Patente a punti, scappatoie italiche e non solo...

Conviene calmarsi. Meglio andare piano, rispettando le regole. Si evitano i pericoli e si salva la patente. Le statistiche degl’incidenti sulle strade nazionali sono un atto d’accusa per gl’indisciplinati Tutti dovremmo contribuire, per migliorare i “bollettini” settimanali che arrivano dal “fronte” del traffico.
Ottima l’idea della patente a punti, che ha sensibilmente ridotto il numero delle stragi. Automobilisti più prudenti. Per salvare i punti (e la patente). Con il tempo, molte delle apparecchiature impiegate per rilevare le infrazioni sono state messe a punto e perfezionate. Difficile farla franca e le cifre lo confermano: 4,3 milioni i punti sottratti dalle patenti italiane in un anno; almeno 5mila gli automobilisti che perdono tutti i punti in un anno; 29mila i punti recuperati nei corsi di guida.
Siamo o no nel paese dei cavilli? Tanti automobilisti si salvano dalle contestazioni, aggrappandosi a “difetti di forma”. C’è chi ricorre al trucco che funziona. Qualcuno trova una via d’uscita attraverso una doppia autorizzazione alla guida: una conseguita in Italia e l’altra in un paese estero. Ultimamente, però, questa scappatoia è saltata. La seconda autorizzazione non è valida, se rilasciata da uno Stato membro della Comunità Europea. Ma non finisce qui...

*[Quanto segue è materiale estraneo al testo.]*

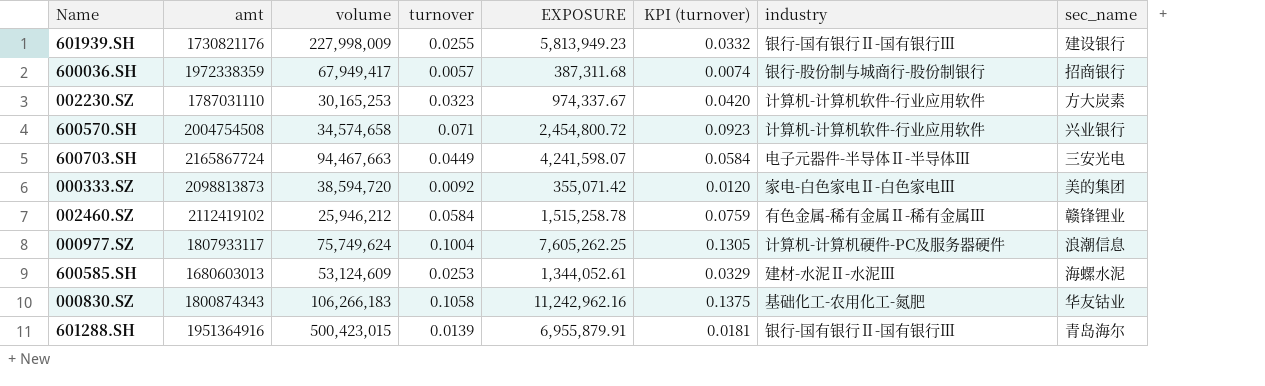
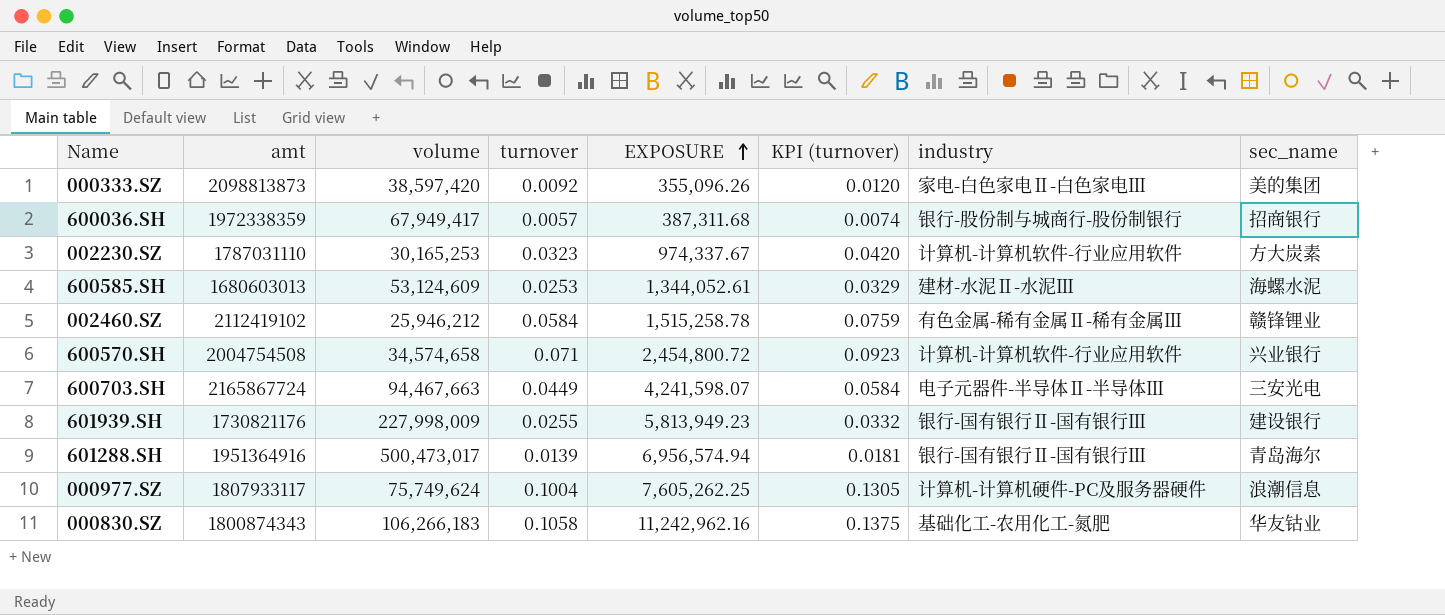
row order: none -> EXPOSURE ascending
000333.SZ | volume: 38,594,720 -> 38,597,420
000333.SZ | EXPOSURE: 355,071.42 -> 355,096.26
601288.SH | volume: 500,423,015 -> 500,473,017
601288.SH | EXPOSURE: 6,955,879.91 -> 6,956,574.94

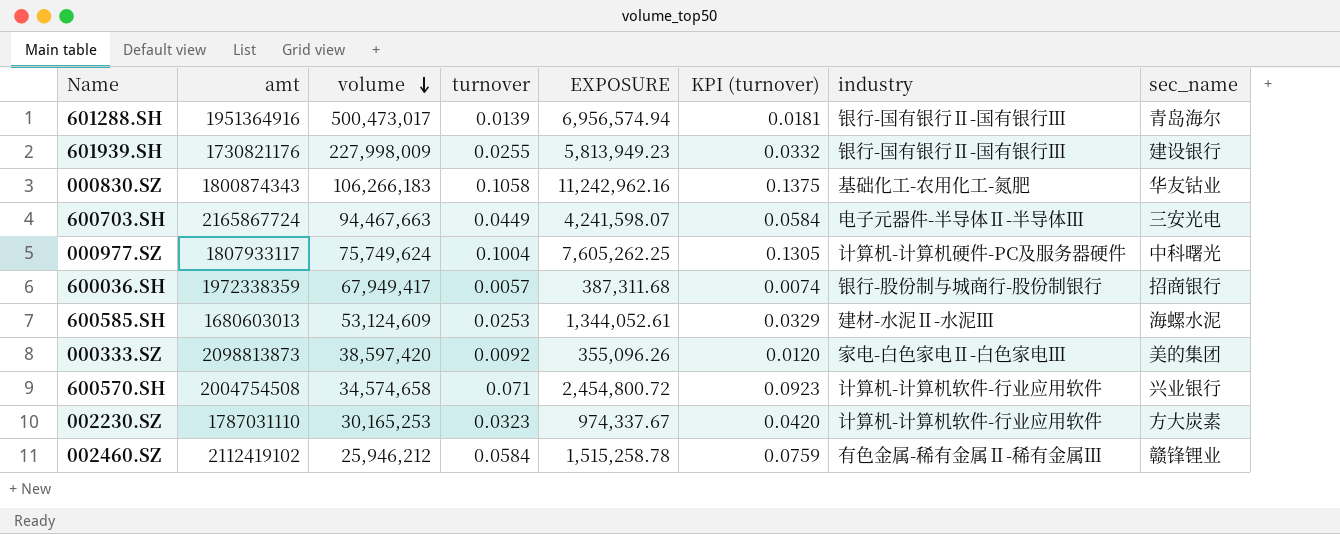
row order: EXPOSURE ascending -> volume descending
000977.SZ | sec_name: 浪潮信息 -> 中科曙光

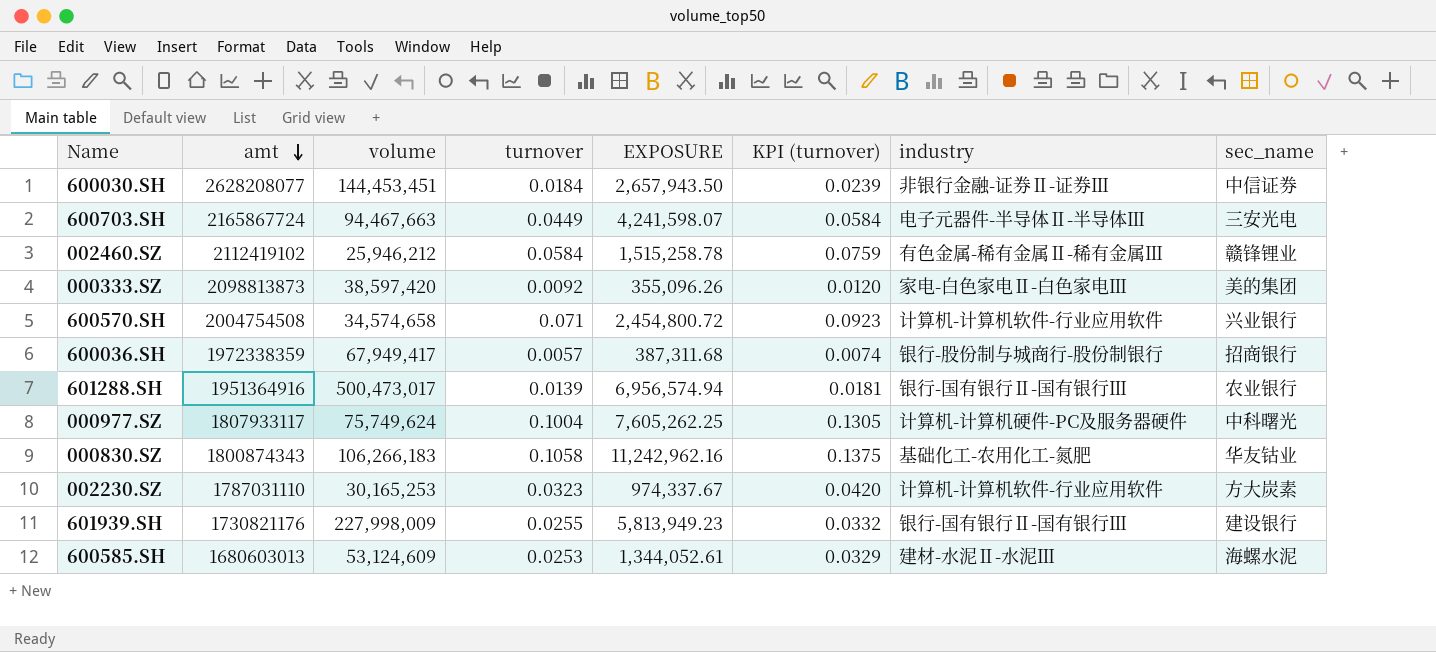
row order: volume descending -> amt descending
row 600030.SH: none -> 2628208077 | 144,453,451 | 0.0184 | 2,657,943.50 | 0.0239 | 非银行金融-证券Ⅱ-证券Ⅲ | 中信证券
601288.SH | sec_name: 青岛海尔 -> 农业银行

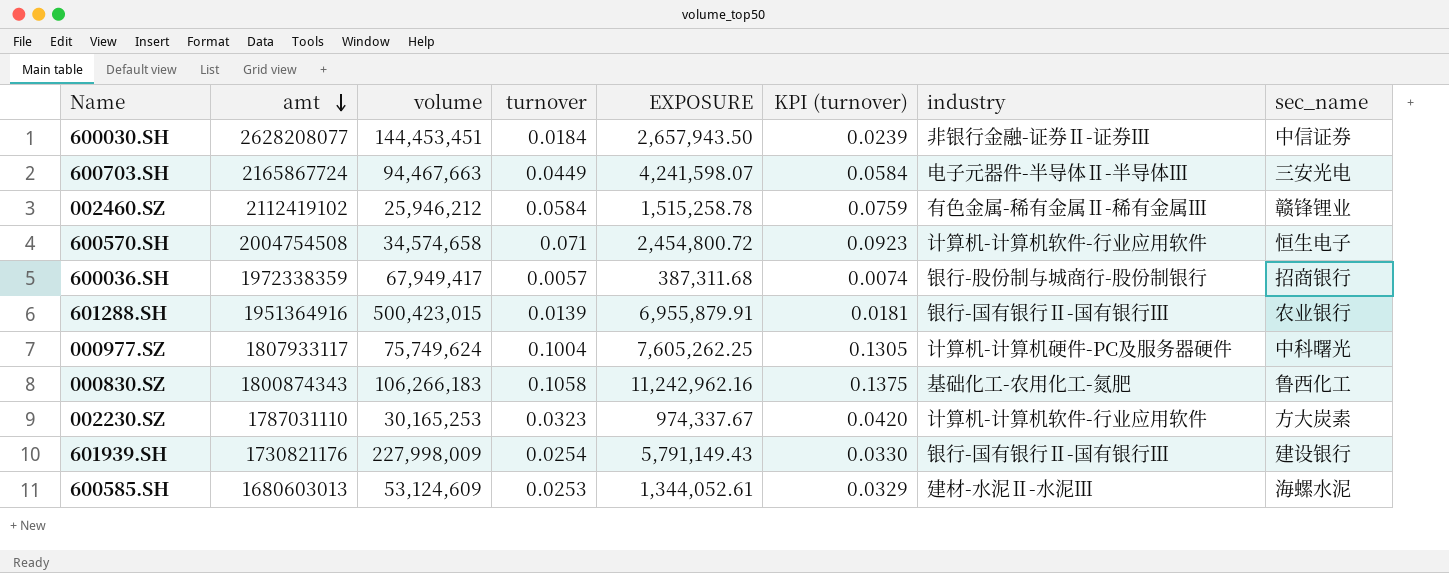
row 000333.SZ: 2098813873 | 38,597,420 | 0.0092 | 355,096.26 | 0.0120 | 家电-白色家电Ⅱ-白色家电Ⅲ | 美的集团 -> none
600570.SH | sec_name: 兴业银行 -> 恒生电子
601288.SH | volume: 500,473,017 -> 500,423,015
601288.SH | EXPOSURE: 6,956,574.94 -> 6,955,879.91
000830.SZ | sec_name: 华友钴业 -> 鲁西化工
601939.SH | turnover: 0.0255 -> 0.0254
601939.SH | EXPOSURE: 5,813,949.23 -> 5,791,149.43
601939.SH | KPI (turnover): 0.0332 -> 0.0330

Le autorità di polizia “tagliano” e azzerano le patenti? La fantasia italica non si arrende. Basta un viaggetto a Malta o in Albania (unendo l’utile al dilettevole), per acquisire un secondo permesso di circolazione. E, una volta in Italia, si passa al competente ufficio della Motorizzazione. Per il timbro di convalida ed essere in regola.
Tanto la burocrazia, distratta com’è, non si accorgerà che l’intestatario è già titolare di una patente non valida. Una scappatoia poco utilizzata dai connazionali. Mentre non si conosce il numero degli extracomunitari che, arrivati in Italia, ottengono un secondo permesso. Liberi di viaggiare. Anche se una delle patenti è a zero punti. Causa le infrazioni accumulate.